这些筛选方法可通过本领域已知的多种不同的方式进行设计，其中可以使用多种分析配置和方案。例如，这些组分之一可结合于某种固体支持物，并且其余的组分同结合于该支持物的组分进行接触。该方法的上述组分可基本上同时或者在不同时间进行组合。保温在任何适当的温度下进行；典型的情况下介于4到40℃。保温耗时可针对最佳活性进行选择，但也可以经优化而促进迅速的高通量筛选。典型情况下0.1到1小时应当是充足的。在这些接触和保温步骤之后，本方法在一般情况下进一步包括一个洗涤步骤以除去会在检测时产生背景信号的标记，例如放射活性或者荧光标记的非特异性结合的组分，但并非必须如此。在根据情况而进行的洗涤步骤之后，随即检测结合复合物的存在。
通过上述方法可对多种不同的候选药物进行筛选。候选药物包括多种化学类别，在典型情况下为合成、半合成或天然存在的有机或者无机分子。候选药物可为有机小化合物，其分子量高于50并且低于约2,500道尔顿。候选药物可含有一些功能性基团，这些基团是与蛋白进行结构作用所必需的，特别是氢键，并且可包括至少一种氨基、羰基、羟基或者羧基基团，并且可含有至少两种这些功能性化学基团。该候选药物可含有碳环或者杂环结构和/或芳香族或者多芳香族结构，这些结构中受到一种或者多种上述功能性基团的取代。候选药物同样可从生物分子中寻求，这些分子包括肽、糖、脂肪酸、固醇、嘌呤、嘧啶，这些分子的衍生物、结构类似物或者它们的组合。

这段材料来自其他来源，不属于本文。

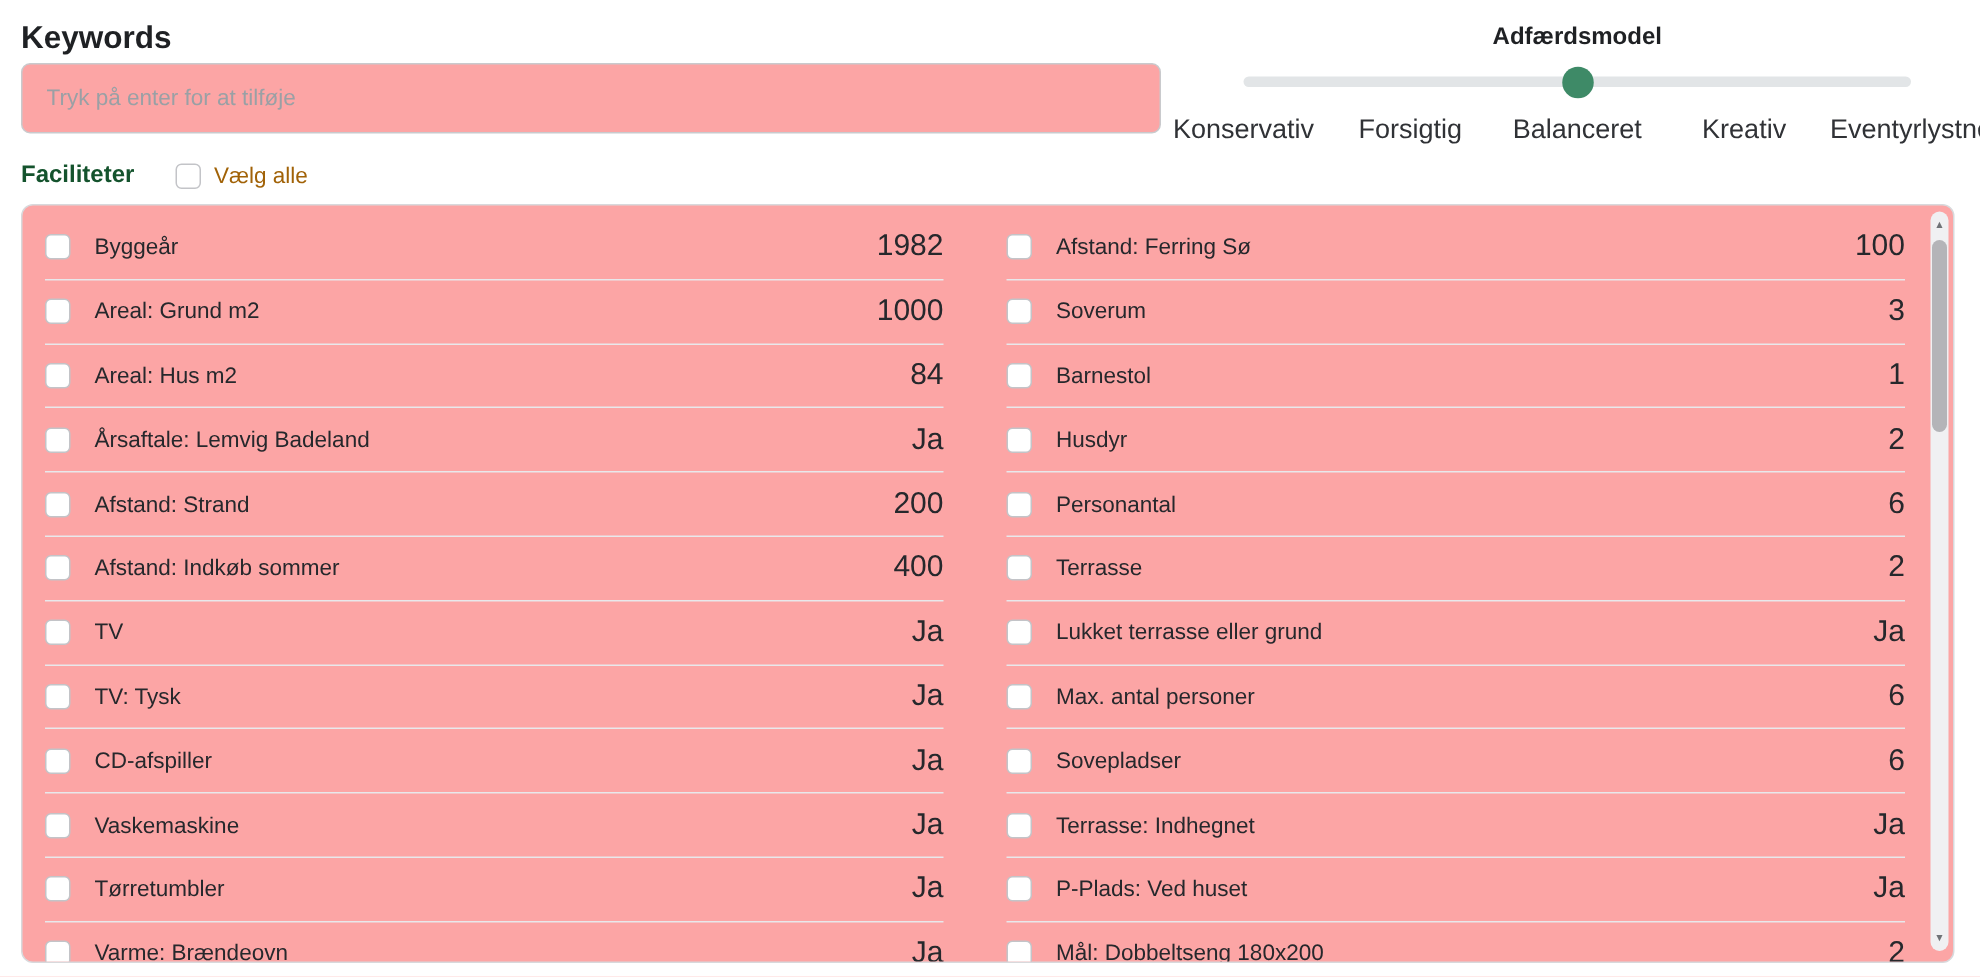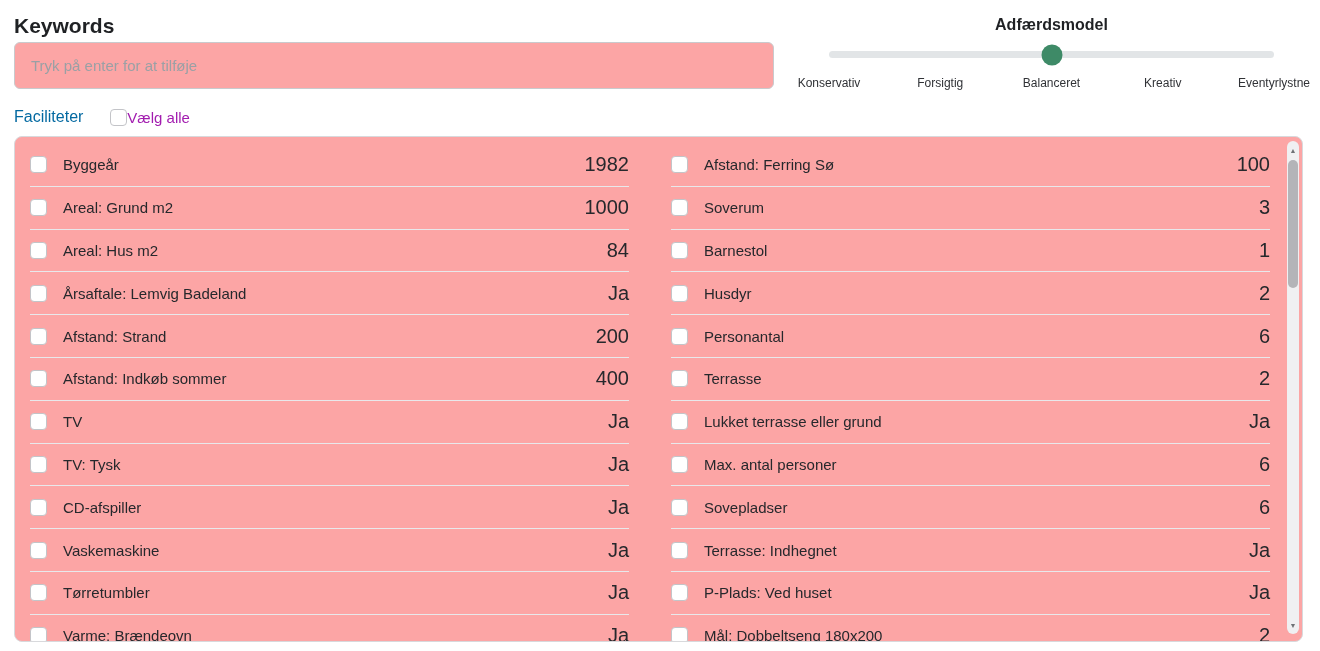"Konservativ" .bm-label { font-size: 12px -> 18px }
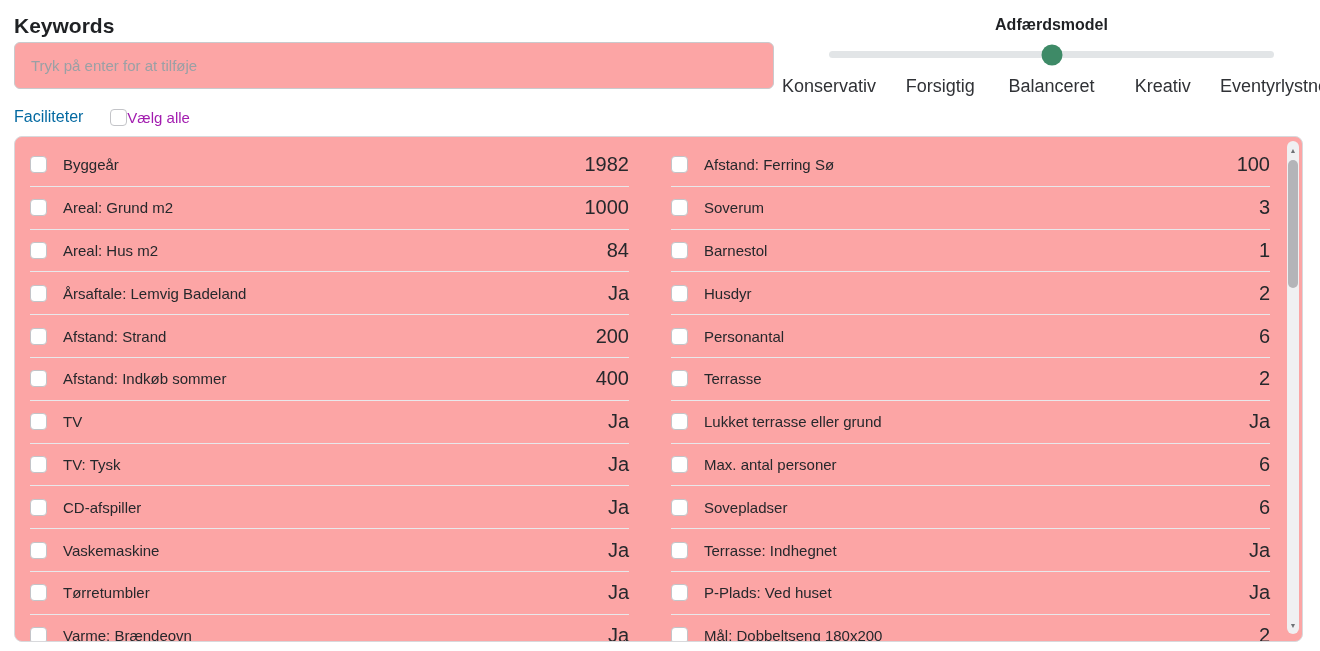"Faciliteter" .fac-title { color: #0369a1 -> #14532d; font-weight: 400 -> 700 }
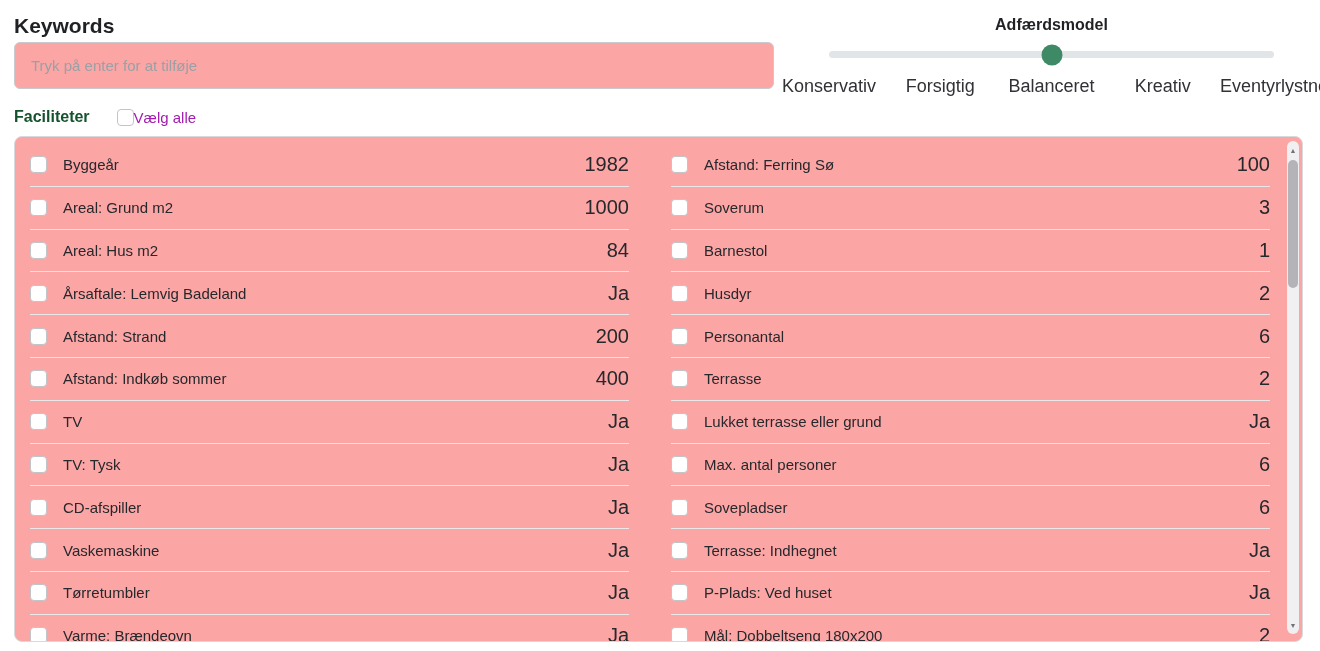"Vælg alle" .fac-select-all-label { color: #a21caf -> #a16207; margin-left: none -> 9px }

候选药物可从多种来源中获得，这些来源包括合成或者天然化合物的库。例如，多种手段可被用于大量有机化合物和生物分子的随机合成或者定向合成，这包括随机化寡核苷酸和寡肽的表达。或者，可获得或者容易地产生以细菌、真菌、植物和动物抽提物的形式存在的天然化合物的库。另外，天然或者合成产生的库和化合物可通过传统的化学、物理和生物化学方法进行方便地修饰，并且可被用于产生组合库。已知的药学试剂可被用于直接或者随机的化学修饰，例如酰化、烷基化、酯化、酰胺化等等，从而产生结构类似物。
用于对调控PPN/MG61从真核细胞中的释放的药物进行鉴定的方法一般包括将正常产生PPN/MG61的细胞同测试药物进行接触，并且对PPN/MG61释放的影响进行测定。

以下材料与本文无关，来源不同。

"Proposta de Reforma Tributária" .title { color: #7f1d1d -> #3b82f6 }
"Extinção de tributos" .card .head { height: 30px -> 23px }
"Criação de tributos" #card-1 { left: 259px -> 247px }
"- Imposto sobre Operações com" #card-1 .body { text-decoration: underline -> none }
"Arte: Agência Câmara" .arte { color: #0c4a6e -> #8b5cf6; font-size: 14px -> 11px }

PPN/MG61从真核细胞中的释放的“调控”包括，同缺乏该待测药物的参照组相比，提高或者降低PPN/MG61从真核细胞中的释放。与未加入药物的参照相比较，在将该细胞与待测候选药物进行接触后，在PPN/MG61 mRNA和/或PPN/MG61多肽水平(即含量)上提高或者降低约1.25倍，通常至少约1.5倍，通常至少约2倍，通常至少约5倍，通常至少约10倍或者更多是该药物调控了PPN/MG61表达的指示迹象。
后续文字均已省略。